Categories: Uncategorized

Looking For Eric

Looking for Eric is Ken Loach‘s latest effort. In an opening scene that didn’t really work for me (mainly cause I didn’t see what was happening) Eric drives rounds on a roundabout until someone crashes into his car. Eric is a postman and his colleagues are worried about him. Eric (played by Steve Evets) has to raise two teenage boys by himself, ever since his second wife left him. He’s not on speaking terms with his first wife either, even though they have a daughter. Their daughter is studying and a young mother. With her final exams due, the daughter asks for her parents’ help: if her dad couldn’t bring the little one to her at the end of the afternoon but to his ex-wife, she’d have some extra time to work for school. And this is what freaks Eric out, so much so that he steps into his car and starts driving… until someone, eventually, crashes into him.

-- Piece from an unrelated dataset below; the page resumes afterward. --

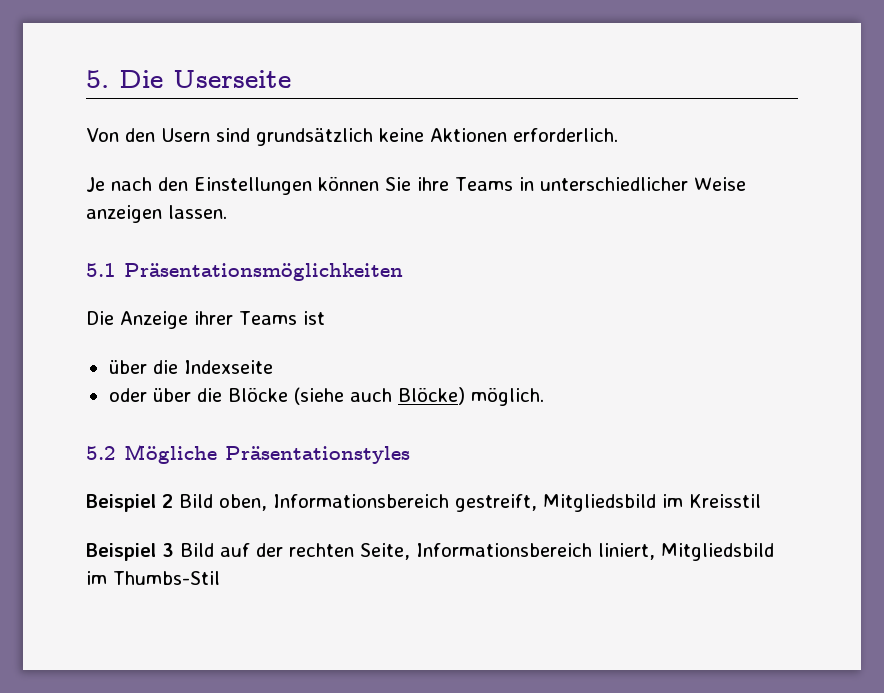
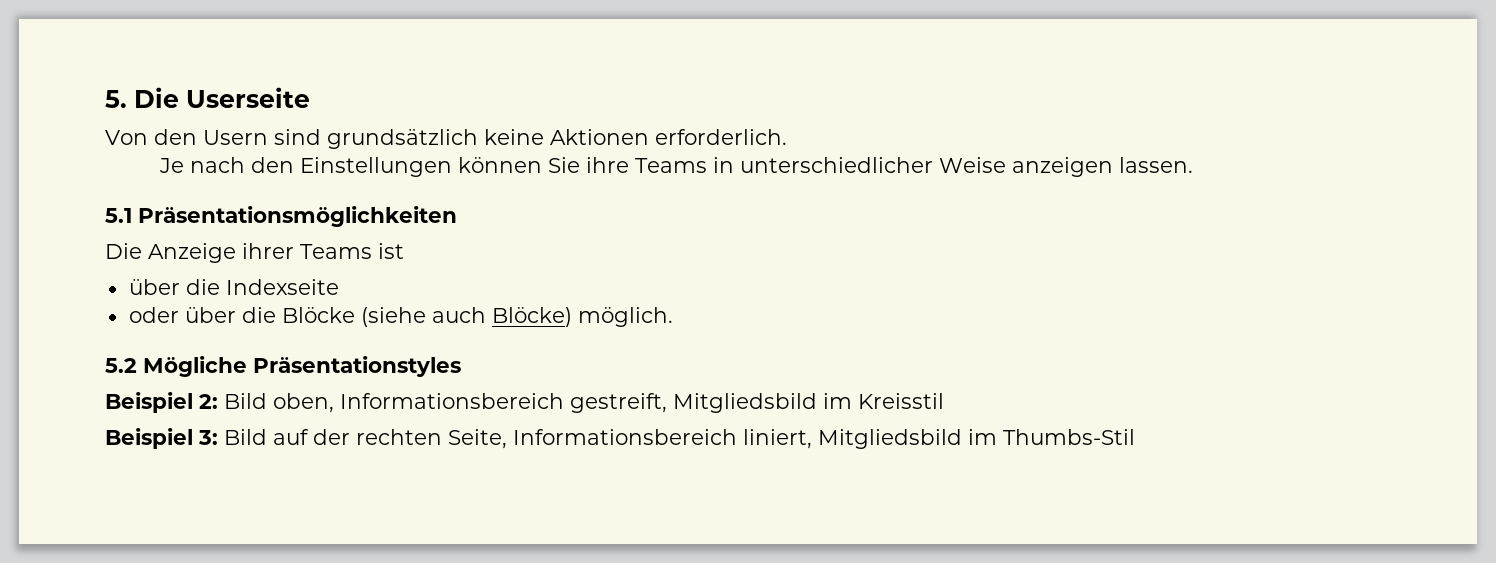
[162,494,173,508] 2 -> [199,394,218,409] 2:
[162,543,174,557] 3 -> [198,430,218,445] 3:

But there’s more to the film. Eric’s colleague Meatballs (you may remember John Henshaw from the shows The Cops and Early Doors) has an obsession with self-help books and one of them includes an exercise where you imagine yourself being looked at by your idol. Eric takes this a bit too literally and suddenly starts imagining Eric Cantona is actually in the room. Cantona, the ex-footballer, advises Eric and Eric needs a lot of advice. Not only because he doesn’t dare speaking to his first wife anymore (for reasons we’ll learn later in the film) but because his older sons is hanging out with bad boys. Eric’s meddling doesn’t really help, in fact it only makes things worse for the family.

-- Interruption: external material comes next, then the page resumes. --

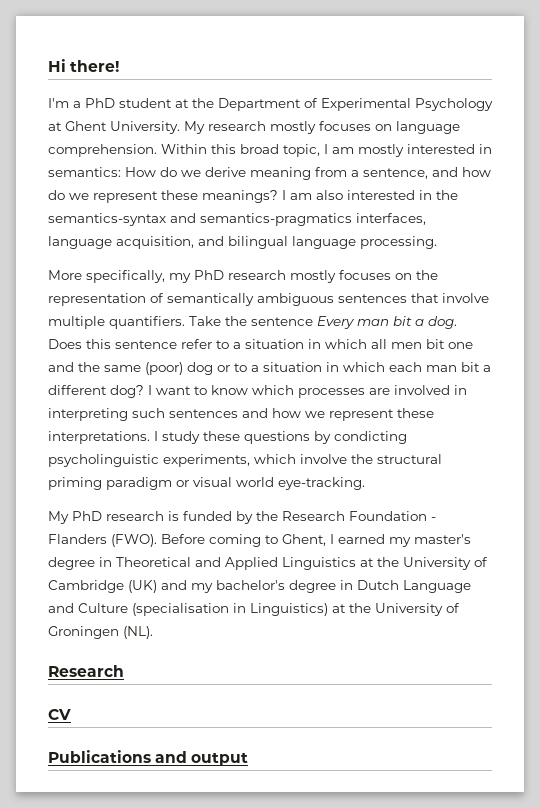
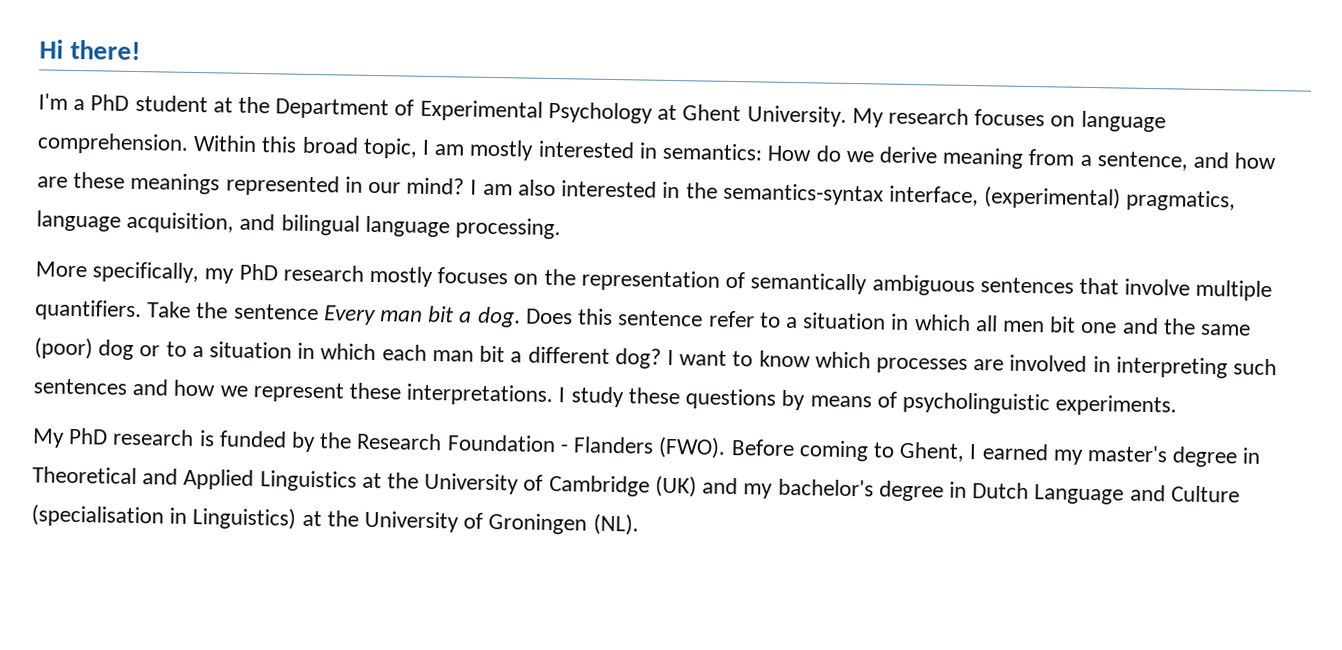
[270,121,316,134] mostly -> (969, 116) none
[48,190,278,203] do we represent these meanings? -> [37,171,466,197] are these meanings represented in our mind?
[170,213,426,226] and semantics-pragmatics interfaces, -> [888,185,1237,212] interface, (experimental) pragmatics,
[334,431,407,444] [48,454,442,467] [48,477,365,490] condicting psycholinguistic experiments, which involve the structural priming paradigm or visual world eye-tracking. -> [809,391,1178,417] means of psycholinguistic experiments.
[48,665,124,677] [48,709,71,720] [48,750,249,766] // Research // CV // Publications and output -> (639, 524) none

You may ask yourself during and after the film how real Eric Cantona is to Eric the postman. There are scenes where he’s having conversations with him that make it look as if Eric has a hard time distinguishing between fact and fiction. However, when Eric and Cantona are working out in the fields, Eric’s colleagues spot him and Eric stops imagining Cantona’s presence immediately.

Cantona, it must be mentioned, is having the time of his life here: he can act as well as be himself and revel in his former football glory. It’s not the first time Cantona has acted (in fact it’s his 15th film) and it shows. In typical Loach style there’s also one major role for a debut actor/actress and here it’s Stephanie Bishop (as ex-wife Lily). Credit where it’s due: you can’t really spot it’s her first film.

It’s also not the first film by Loach, which brings me to my dislikes about the movie. I know why the gangster kids are around Eric’s older son and I know it all needs to build to the climax scene (which, pardon my language, is fucking great – there is quite some swearing in the film), but the police invasion happening on exactly the moment it shouldn’t arrive (a family reunion) … come on, that’s just an attempt by Loach or Paul Laverty (the writer) to get to the next part of the film. All this could’ve been presented in a much more subtle way: the unnecessary arrests are either Loach’s way of showing the British police suck or it’s a movie trick to maximize stirring up the viewer’s emotion. I found it severely exaggerated and it put me off the film for quite a while.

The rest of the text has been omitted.